- Activity: Could you copy exactly the lines from the one containing "Belkin 10W Charging Stand with PSU Micro USB BLK: 4" through the last line of the records below, leaving out any pictures?

- Records excerpted from a collection:

———

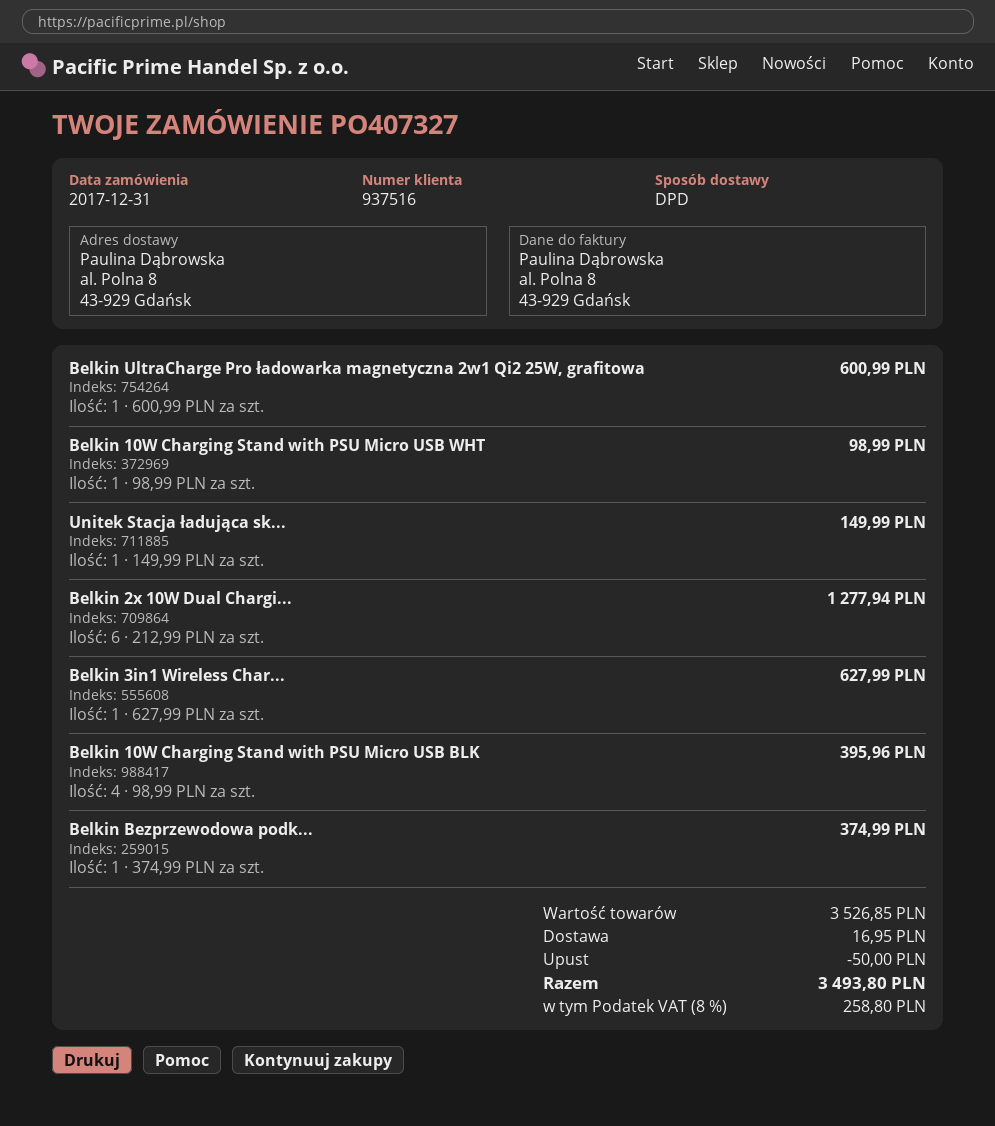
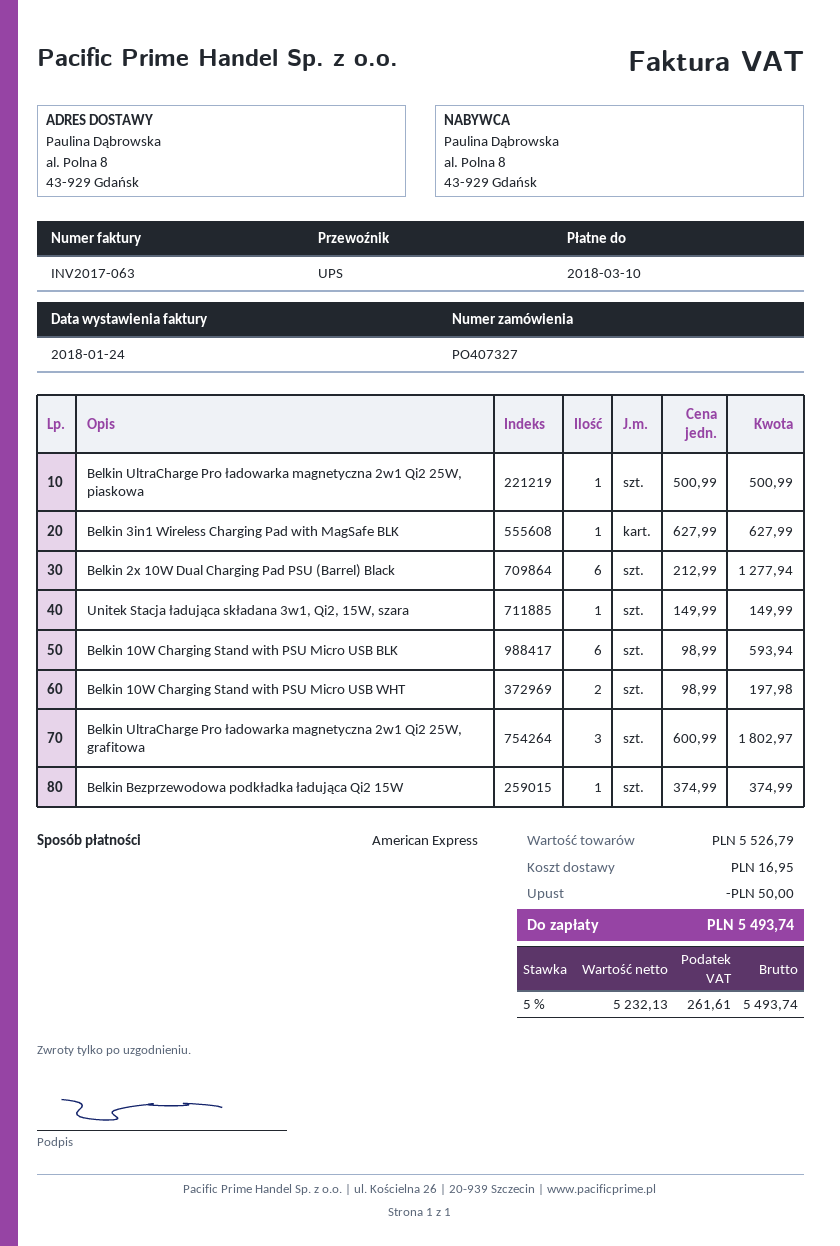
shipping method: DPD -> UPS
Belkin UltraCharge Pro ładowarka magnetyczna 2w1 Qi2 25W, grafitowa: 1 x 600.99 = 600.99 -> 3 x 600.99 = 1802.97
Belkin 10W Charging Stand with PSU Micro USB WHT: 1 x 98.99 = 98.99 -> 2 x 98.99 = 197.98
Belkin 10W Charging Stand with PSU Micro USB BLK: 4 x 98.99 = 395.96 -> 6 x 98.99 = 593.94
Belkin UltraCharge Pro ładowarka magnetyczna 2w1 Qi2 25W, piaskowa: none -> 1 x 500.99 = 500.99
subtotal: 3526.85 -> 5526.79
tax: 8% = 258.80 -> 5% = 261.61
total: 3493.80 -> 5493.74

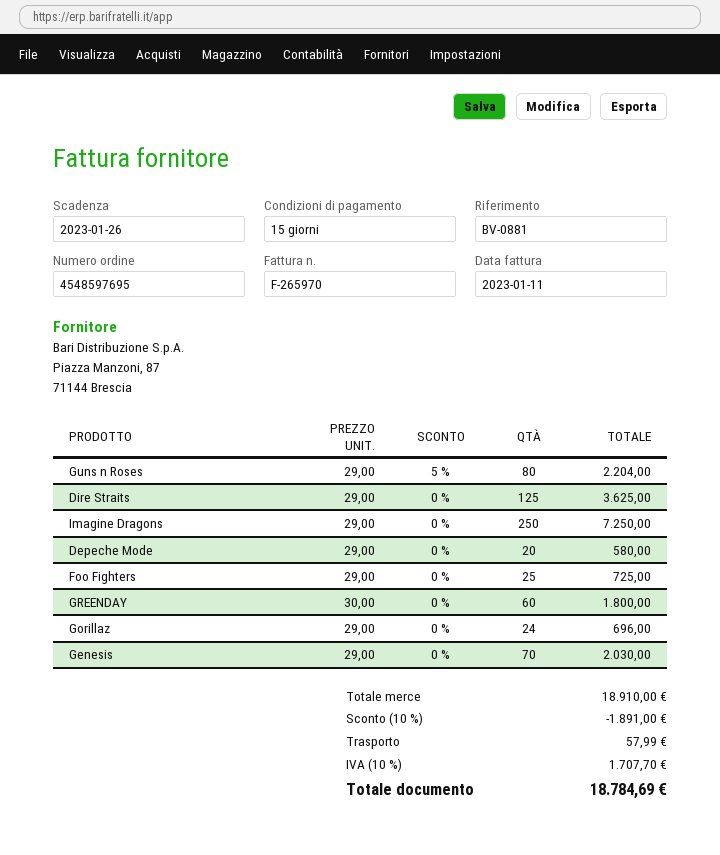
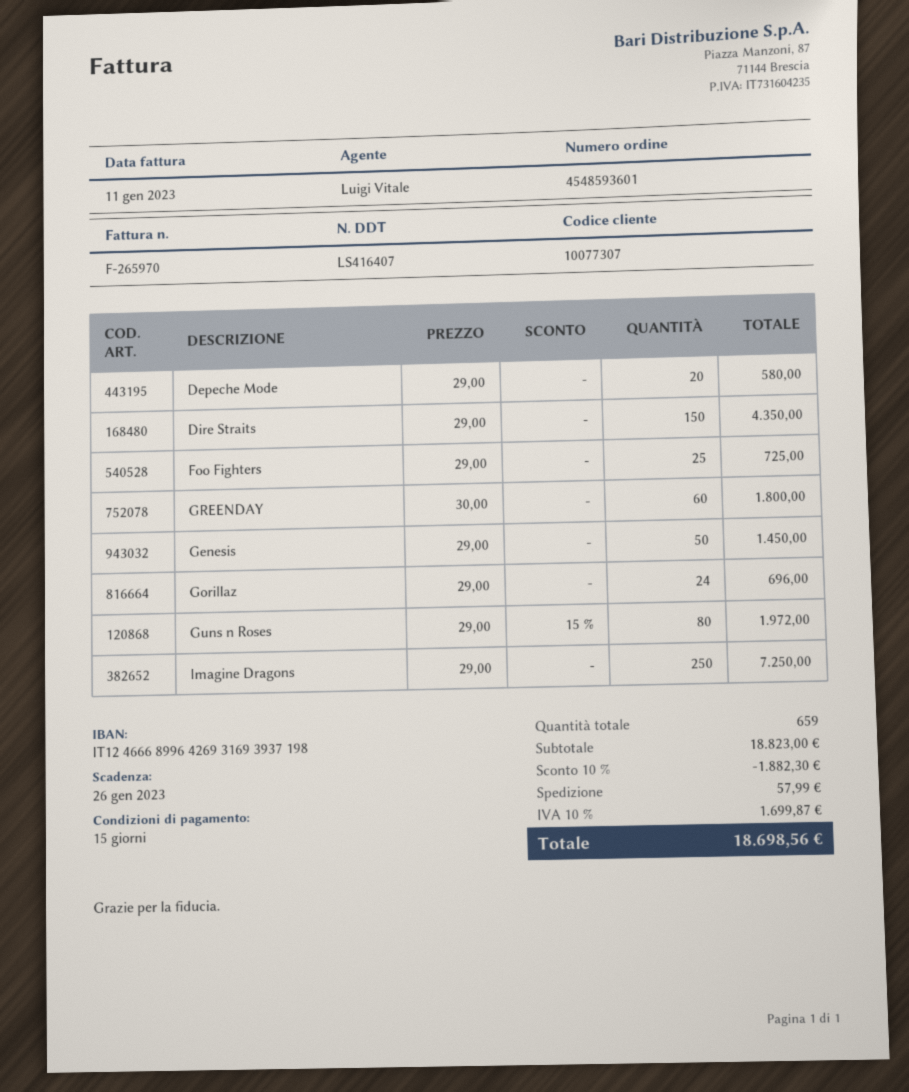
order number: 4548597695 -> 4548593601
Guns n Roses: 80 x 29.00 - 5% = 2204.00 -> 80 x 29.00 - 15% = 1972.00
Dire Straits: 125 x 29.00 = 3625.00 -> 150 x 29.00 = 4350.00
Genesis: 70 x 29.00 = 2030.00 -> 50 x 29.00 = 1450.00
subtotal: 18910.00 -> 18823.00
discount: 10% = 1891.00 -> 10% = 1882.30
tax: 10% = 1707.70 -> 10% = 1699.87
total: 18784.69 -> 18698.56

———

- Problem solution:
Belkin 10W Charging Stand with PSU Micro USB BLK: 4 x 98.99 = 395.96 -> 6 x 98.99 = 593.94
Belkin UltraCharge Pro ładowarka magnetyczna 2w1 Qi2 25W, piaskowa: none -> 1 x 500.99 = 500.99
subtotal: 3526.85 -> 5526.79
tax: 8% = 258.80 -> 5% = 261.61
total: 3493.80 -> 5493.74

order number: 4548597695 -> 4548593601
Guns n Roses: 80 x 29.00 - 5% = 2204.00 -> 80 x 29.00 - 15% = 1972.00
Dire Straits: 125 x 29.00 = 3625.00 -> 150 x 29.00 = 4350.00
Genesis: 70 x 29.00 = 2030.00 -> 50 x 29.00 = 1450.00
subtotal: 18910.00 -> 18823.00
discount: 10% = 1891.00 -> 10% = 1882.30
tax: 10% = 1707.70 -> 10% = 1699.87
total: 18784.69 -> 18698.56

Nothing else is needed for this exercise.